Simple coloring schemes, like red-black ordering for the five-point
discretized
Poisson operator, seem to have a negative effect on the convergence behavior.
Duff and Meurant [88] have carried out numerical experiments for
many different orderings, which show that the numbers of iterations may
increase significantly for other than lexicographical ordering. Some modest
degree of parallelism can be obtained, however, with so-called incomplete
twisted factorizations [8,89,85].
Multi-color schemes with a large number of colors (e.g., 20 to 100) may
lead to little or no degradation in convergence behavior [90].
but also to less parallelism. Moreover, the ratio of computation
to communication may be more unfavorable.
- (3)
- Forced parallelism. Parallelism can also be forced by simply
neglecting couplings to unknowns residing in other processors.

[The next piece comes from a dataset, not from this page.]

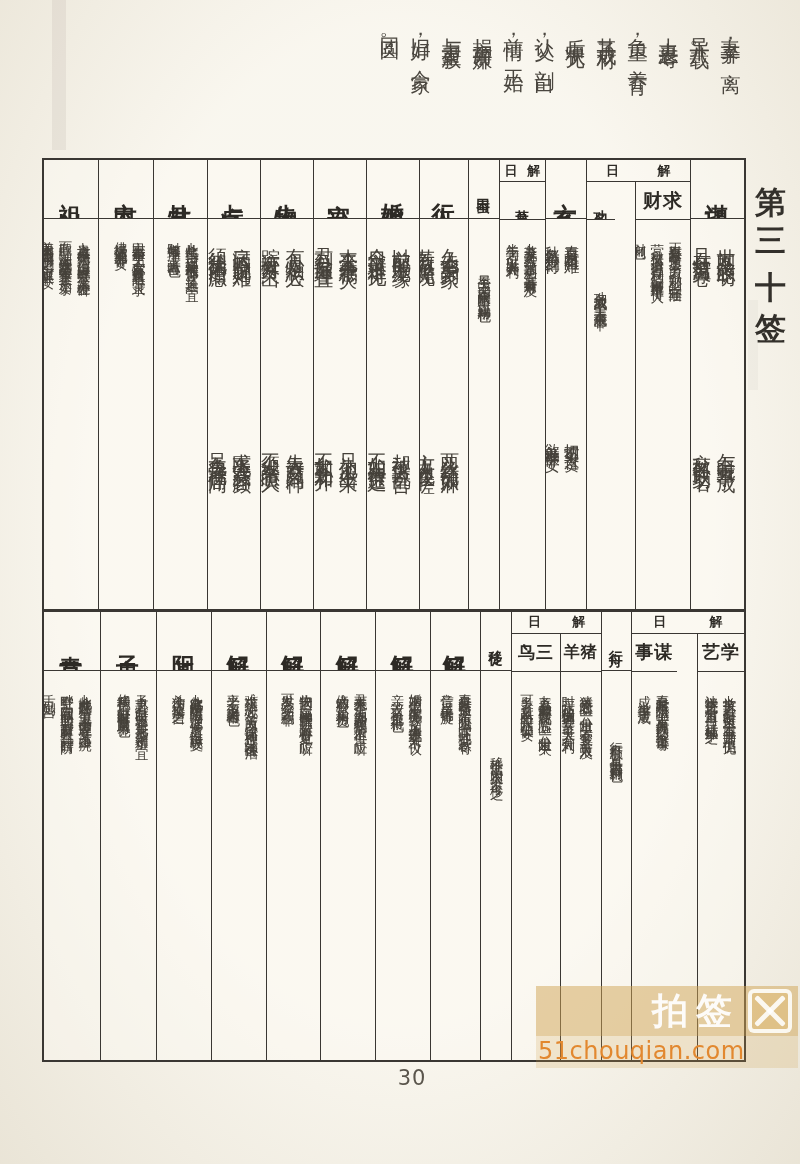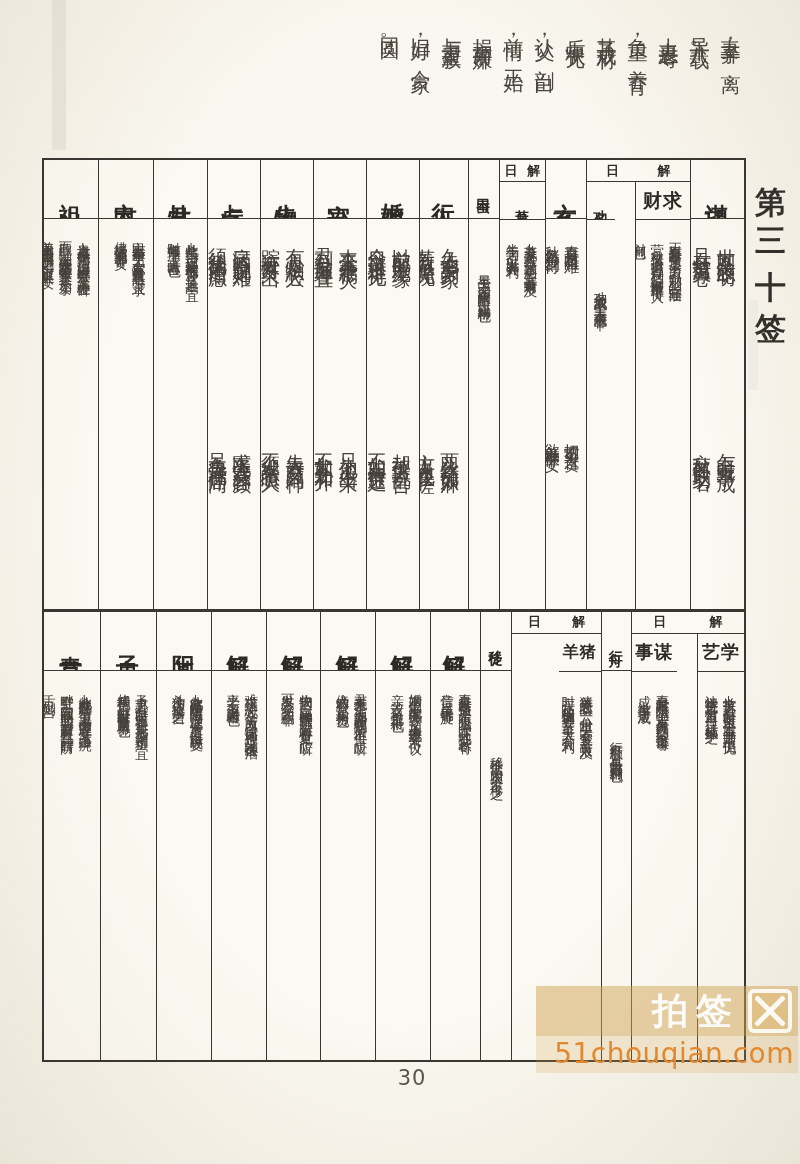"鸟三" div.col { html: none -> <div> <div> <span>鸟三</span> </div> <div> <div>卜养三鸟之卦似夜雨欺花 恐防五 六 十月阻失不 可多养 大只及时出卖 吓伯公保安</div> </div> </div> }
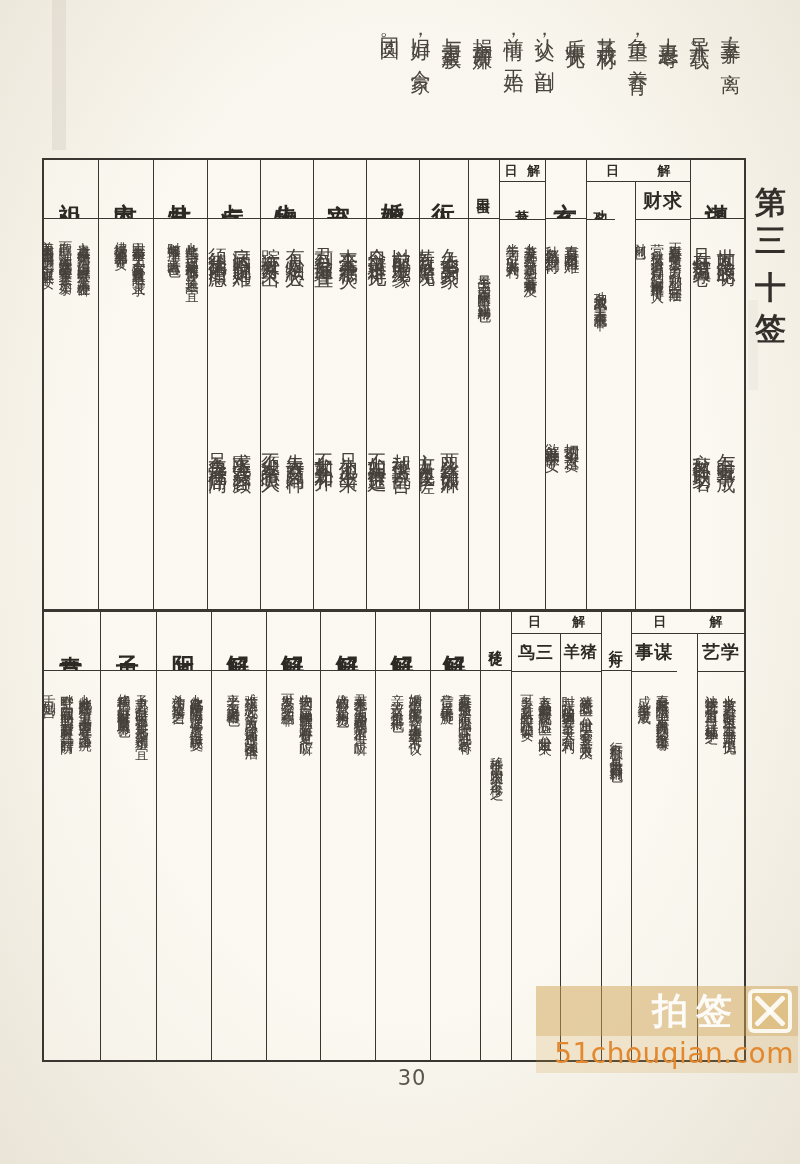"51chouqian.com" .wm-domain { font-size: 28px -> 24px; text-align: right -> left }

This is like block Jacobi preconditioning, in which the blocks
may be decomposed in incomplete form [91]. Again, this
may not always reduce the overall solution time, since the effects of
increased parallelism are more than undone by an increased number of
iteration steps.
In order to reduce this effect, it is suggested in [92] to
construct
incomplete decompositions on slightly overlapping domains. This requires
communication similar to that of matrix--vector products.
In [92] results are reported on a six-processor shared
memory system (IBM3090), and speedups close to 6 have been observed.